## About this task
Pictures are to be left out; every line from the one with "Hwi Scorer | Balls: 29 -> 24" through the end of the data must be transcribed exactly.

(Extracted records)
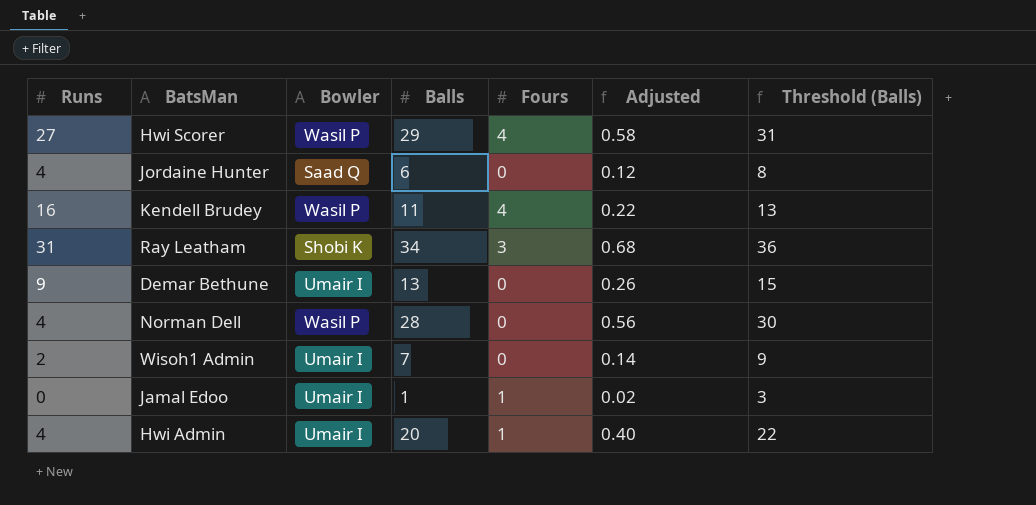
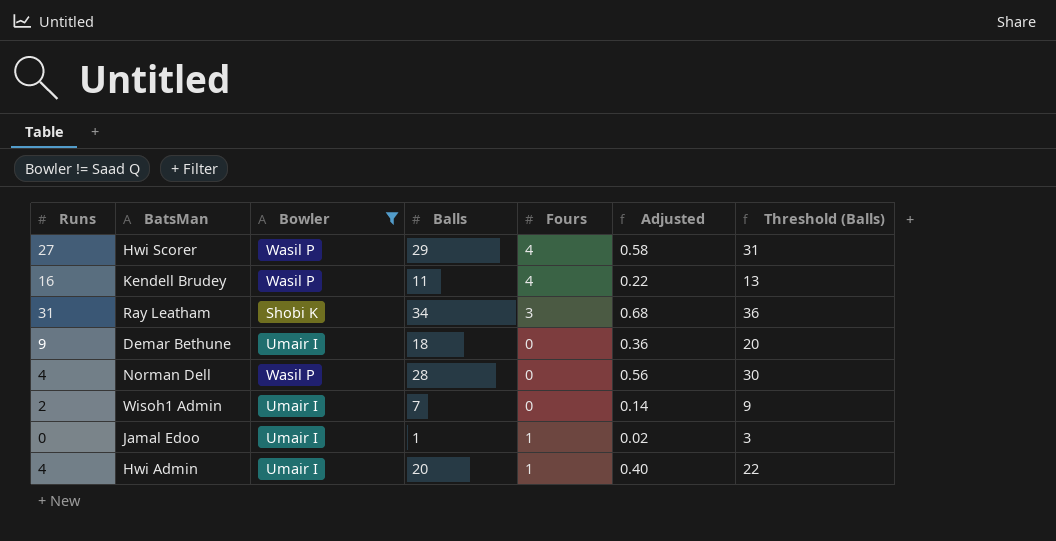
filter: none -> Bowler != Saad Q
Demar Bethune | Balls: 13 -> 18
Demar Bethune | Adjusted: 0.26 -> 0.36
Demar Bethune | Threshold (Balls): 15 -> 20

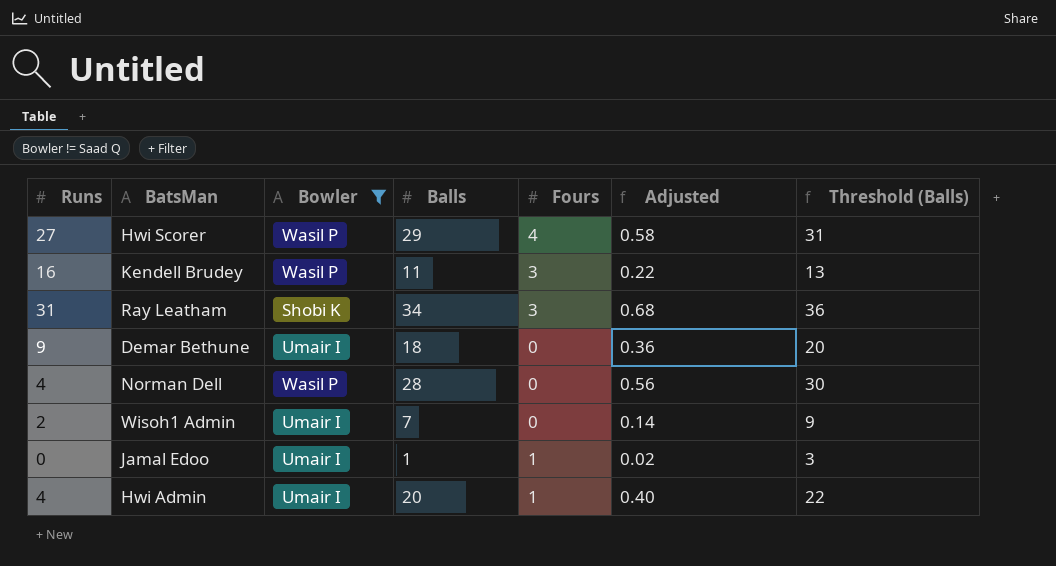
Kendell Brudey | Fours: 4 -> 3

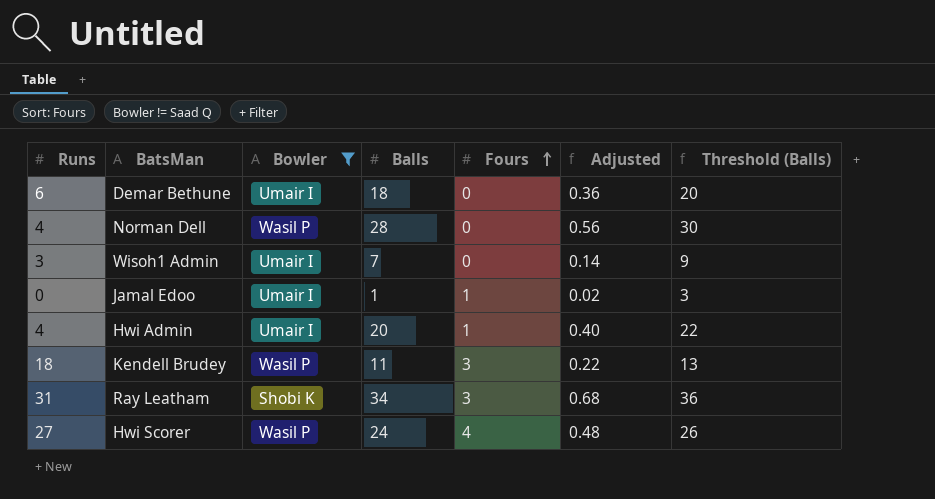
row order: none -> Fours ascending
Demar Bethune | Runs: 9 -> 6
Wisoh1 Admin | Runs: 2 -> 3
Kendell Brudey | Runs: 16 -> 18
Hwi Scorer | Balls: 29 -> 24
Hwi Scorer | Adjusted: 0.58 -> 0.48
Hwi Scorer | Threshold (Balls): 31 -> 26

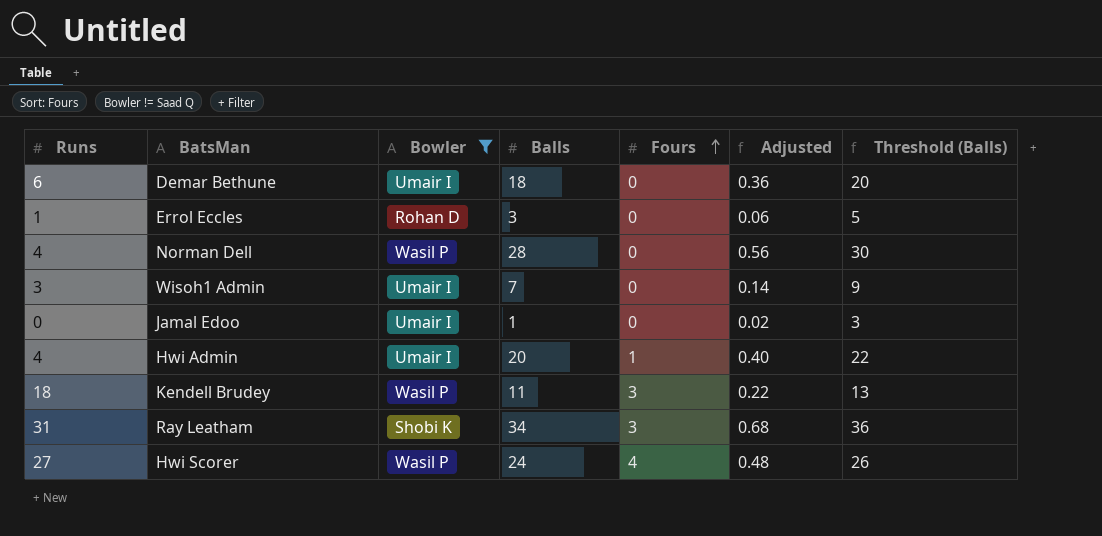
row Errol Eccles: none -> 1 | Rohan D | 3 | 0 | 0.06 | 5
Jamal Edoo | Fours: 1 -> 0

## Output for this task
Hwi Scorer | Balls: 29 -> 24
Hwi Scorer | Adjusted: 0.58 -> 0.48
Hwi Scorer | Threshold (Balls): 31 -> 26

row Errol Eccles: none -> 1 | Rohan D | 3 | 0 | 0.06 | 5
Jamal Edoo | Fours: 1 -> 0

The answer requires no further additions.